Statistics Review

Review of key statistics concepts

Population: Entire group of interest; sample is drawn from it to estimate its properties.
- Population properties: True but often unknown population summaries; estimated by sample properties.
  - Population proportion $ p $: Fraction of population with a property, $ p = \frac{X}{N} $; estimated by sample proportion $ \hat{p} $.
  - Population mode: Most frequent population value/category; related to sample mode as estimate.
  - Population median: Middle population value / 50th percentile; related to quartiles and sample median.
  - Population mean $ \mu $: Population average, $ \mu = \frac{\sum x_i}{N} $; center used for population deviation and z-score.
- Unit: One member/observation from population; produces a measured value $ x_i $.
  - Unit deviation: Distance from population mean, $ x_i - \mu $; basis of population variance.
    - Squared unit deviations: Squared distance, $ (x_i - \mu)^2 $; removes signs before summing.
      - Sum of squared unit deviations: Total squared distance, $ \sum (x_i - \mu)^2 $; numerator of population variance.
        
        Total population variance: Unnormalized population spread, $ \sum (x_i - \mu)^2 $; becomes variance after division by $ N $.
        
        Population variance $ \sigma^2 $: Average squared population deviation, $ \sigma^2 = \frac{\sum (x_i - \mu)^2}{N} $; square of $ \sigma $.
        
        Population standard deviation $ \sigma $: Typical population distance from mean, $ \sigma = \sqrt{\sigma^2} $; used in z-score.
  - Z-score: Standardized position, $ z = \frac{x_i - \mu}{\sigma} $; relates raw value to mean and SD.
    - Standardization: Converts values to mean 0, variance 1; uses z-scores.

Sample: Observed subset $ {x_1, \dots, x_n} $; used to compute sample properties and infer population properties.

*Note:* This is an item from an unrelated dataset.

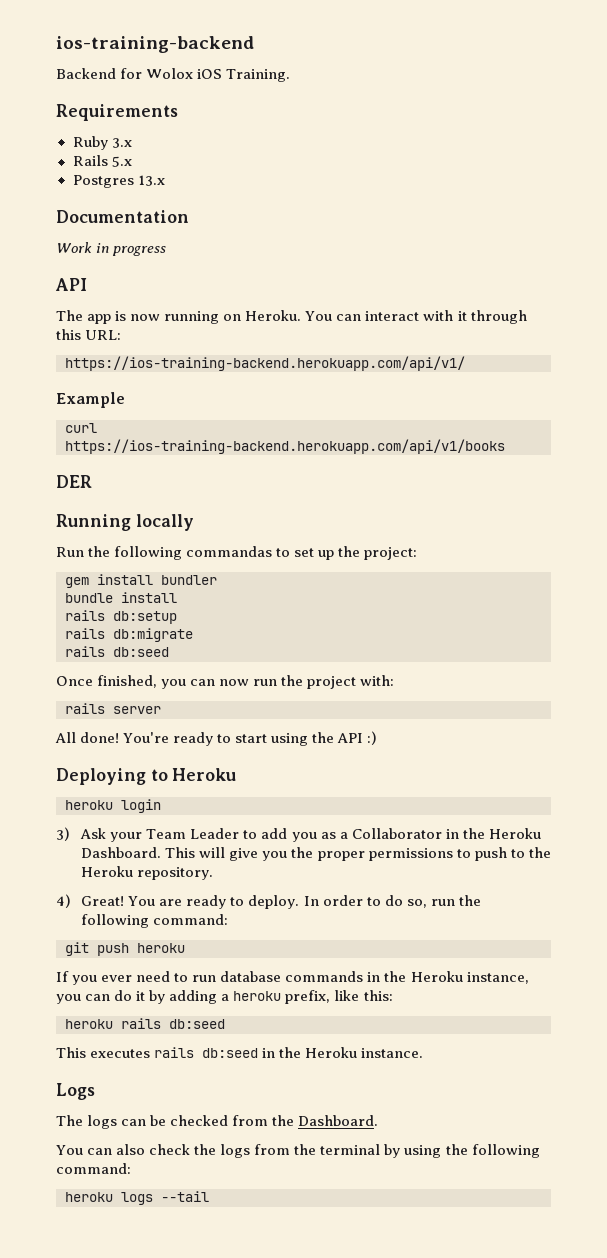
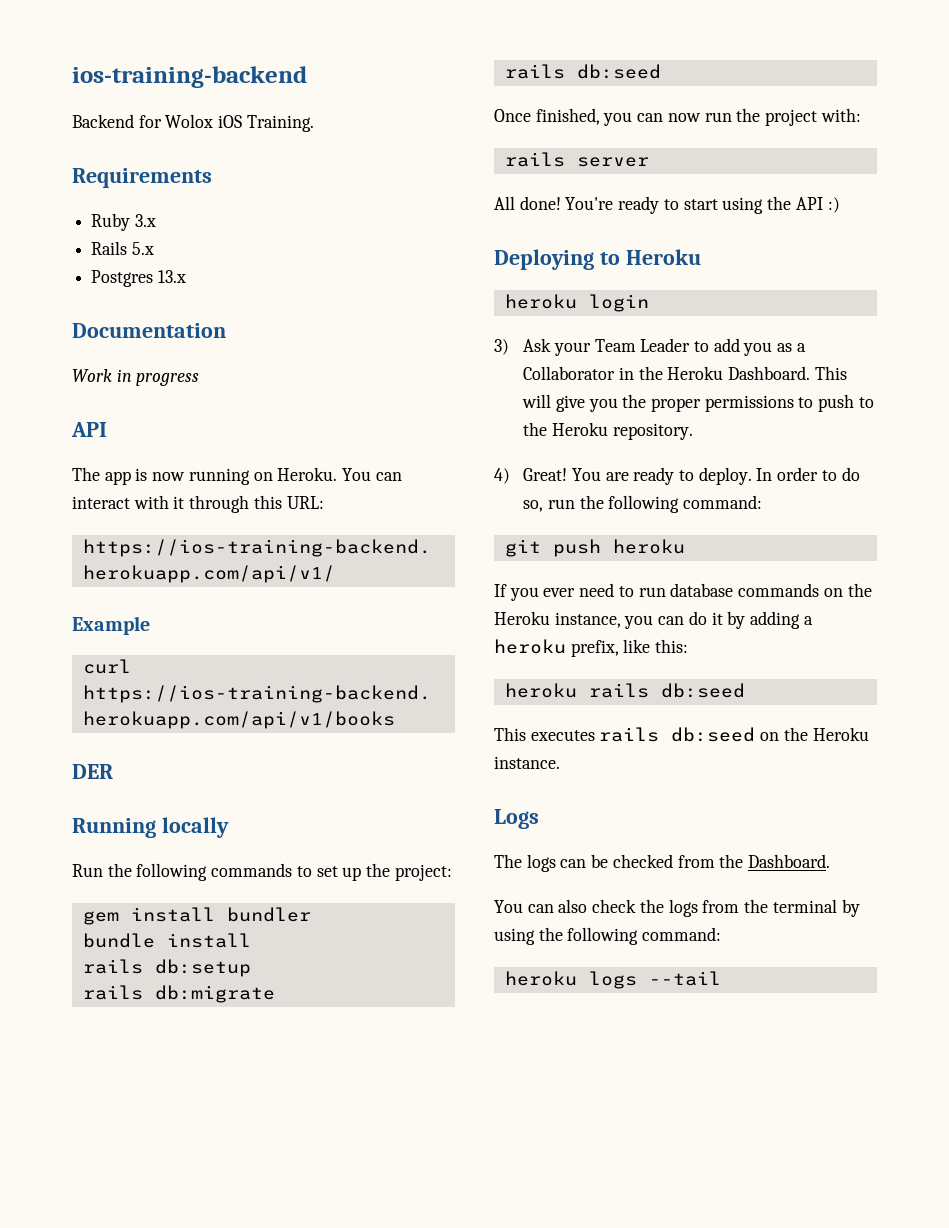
[186,546,273,557] commandas -> [211,863,293,877] commands
[367,972,381,982] in -> [823,588,843,597] on
[262,1048,276,1058] in -> [760,732,780,741] on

Sample properties: Summaries computed from sample; estimate population properties.
- Central tendency: Measures typical/central value; includes mean, median, mode.
  - Mode: Most frequent sample value/category; related to observed frequencies.
  - Median: Middle ordered value / Q2; robust center related to quartiles and MAD.
  - Mean $ \bar{x} $: Sample average, $ \bar{x} = \frac{\sum x_i}{n} $; center for deviations, variance, regression.
    - Centroid / cluster mean $ m_i $: Mean of a cluster; used in WSS/BSS.
- Position / order statistics: Describes where values fall after sorting; includes range, quantiles, quartiles.
  - Quantiles: Cut ordered data into equal-probability parts; general family containing percentiles/quartiles.
    - Percentiles: Quantiles on 0–100 scale; $ P_k $ is value below which $ k\% $ fall.
    - Quartiles: Quantiles splitting data into four parts; Q1, Q2, Q3.
      - First quartile Q1: 25th percentile; lower boundary of middle 50%; used in IQR.
      - Second quartile Q2: 50th percentile; same as median.
      - Third quartile Q3: 75th percentile; upper boundary of middle 50%; used in IQR.
      - Interquartile range IQR: Middle-50% spread, $ \text{IQR} = Q_3 - Q_1 $; robust dispersion measure.
        
        Quartile deviation: Semi-IQR, $ \frac{Q_3 - Q_1}{2} $; robust spread around median.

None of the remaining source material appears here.